The KITT scanner

We all know KITT, don't we?

For all the nerds: KITT was the car of Michael Knight. And Michael Knight was David Hasselhof before he played a part in 'Baywatch'.

Anyway, KITT was the Knight Industries Twothousand T-something. It was the car that could turboboost itself over its opponents. It drove up to its master when he called it with his wristwatch.
The most appealing aspect of KITT was the scanner in its nose. It went left, right, left. Never ending. It was the trade mark of KITT and of Night Rider.

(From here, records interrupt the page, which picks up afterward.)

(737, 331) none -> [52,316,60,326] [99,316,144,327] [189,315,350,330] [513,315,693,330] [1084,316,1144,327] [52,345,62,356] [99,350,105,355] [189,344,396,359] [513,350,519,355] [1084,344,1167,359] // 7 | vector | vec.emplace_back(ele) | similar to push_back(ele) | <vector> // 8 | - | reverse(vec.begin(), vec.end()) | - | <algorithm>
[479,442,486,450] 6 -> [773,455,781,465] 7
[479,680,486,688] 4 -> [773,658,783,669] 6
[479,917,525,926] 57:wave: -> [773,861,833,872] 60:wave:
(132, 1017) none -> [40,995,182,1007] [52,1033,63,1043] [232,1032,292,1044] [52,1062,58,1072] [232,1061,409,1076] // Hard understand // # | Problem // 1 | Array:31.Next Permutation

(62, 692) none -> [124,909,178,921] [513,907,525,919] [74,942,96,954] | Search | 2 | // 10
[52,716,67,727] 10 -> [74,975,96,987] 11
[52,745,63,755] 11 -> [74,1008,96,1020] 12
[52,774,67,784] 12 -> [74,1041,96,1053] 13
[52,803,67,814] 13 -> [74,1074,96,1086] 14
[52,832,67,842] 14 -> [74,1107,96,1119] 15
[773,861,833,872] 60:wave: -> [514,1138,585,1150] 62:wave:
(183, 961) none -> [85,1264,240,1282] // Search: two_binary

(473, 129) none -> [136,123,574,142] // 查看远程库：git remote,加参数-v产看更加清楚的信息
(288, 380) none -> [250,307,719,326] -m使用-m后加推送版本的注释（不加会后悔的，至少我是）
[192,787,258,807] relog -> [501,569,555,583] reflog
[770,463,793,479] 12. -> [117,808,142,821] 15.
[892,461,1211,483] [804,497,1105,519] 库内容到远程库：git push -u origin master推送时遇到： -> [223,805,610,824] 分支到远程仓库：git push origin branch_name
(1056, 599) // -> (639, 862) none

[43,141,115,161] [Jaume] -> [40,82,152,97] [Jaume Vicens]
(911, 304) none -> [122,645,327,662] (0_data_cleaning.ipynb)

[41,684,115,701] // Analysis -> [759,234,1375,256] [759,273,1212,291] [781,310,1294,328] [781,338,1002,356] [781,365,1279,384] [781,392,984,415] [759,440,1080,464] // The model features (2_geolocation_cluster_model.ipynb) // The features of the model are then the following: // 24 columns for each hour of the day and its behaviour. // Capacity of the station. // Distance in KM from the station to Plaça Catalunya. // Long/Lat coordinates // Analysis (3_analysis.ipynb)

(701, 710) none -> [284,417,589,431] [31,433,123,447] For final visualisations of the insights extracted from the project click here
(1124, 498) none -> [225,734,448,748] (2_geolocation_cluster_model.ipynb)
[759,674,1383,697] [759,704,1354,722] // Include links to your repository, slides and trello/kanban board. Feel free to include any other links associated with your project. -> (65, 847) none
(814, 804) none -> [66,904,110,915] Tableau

Roll your own KITT scanner with some cheap chips (no programming involved)

For all those guys (girls too?) that would love to own a KITT scanner but are too stubborn, stupid or lazy to program a microcontroller I have a nice circuit. Just download the KITTSCAN.ZIP file and unzip the files. In the ZIP file are:

KITSCAN.LPR Laserjet ready circuit drawing
KITSCAN.MPR Same for matrixprinter
KITSCAN.SCH Circuitdrawing in PADS LOGIC file format
KITSCAN.LST Bill of materials
KITSCAN.ASC Netlist output file for PADS PCB.

The LPR and MPR files are for easy printing. Just copy it to the appropriate printer and you have a schematic drawing:

Copy KittScan.mpr PRN

if you have a dot matrix printer. Or, if you have a laserprinter:

Copy KittScan.LPR PRN

Help! My schematics don't print!

If you are playing from within Windows (anything later than 3.11) you will run into problems when printing many of my ready-made files. This is done because Willy Gates wanted to discourage the use of other operating systems. If this happens to you, just reset the computer, and while rebooting press F8 to enter "Command prompt only" mode. From that moment on, there is no Windows to "help" you anymore and the diagrams will not be corrected anymore.

If you belong to the real men who have installed PADS on your system, then the KITSCAN.SCH file is ideal. Just load it onto your software and process it as you always do.

About the schematic.

One warning: I should have drawn 32 LED's but I only showed it for 2 LED's. Both 74LS154 chips have 16 LED's each on their outputs. They're all connected like the two I drew in. So you should be able to get the picture.

The circuit is a little nifty. Try to work out how it functions and what it does. Then build the circuitry (point to point wiring will do perfectly well!) and see if your predictions match its operation.
If you want to change the scan rate, just change the resistor between +5V and pin 7 of the 555 into a potmeter and you're done.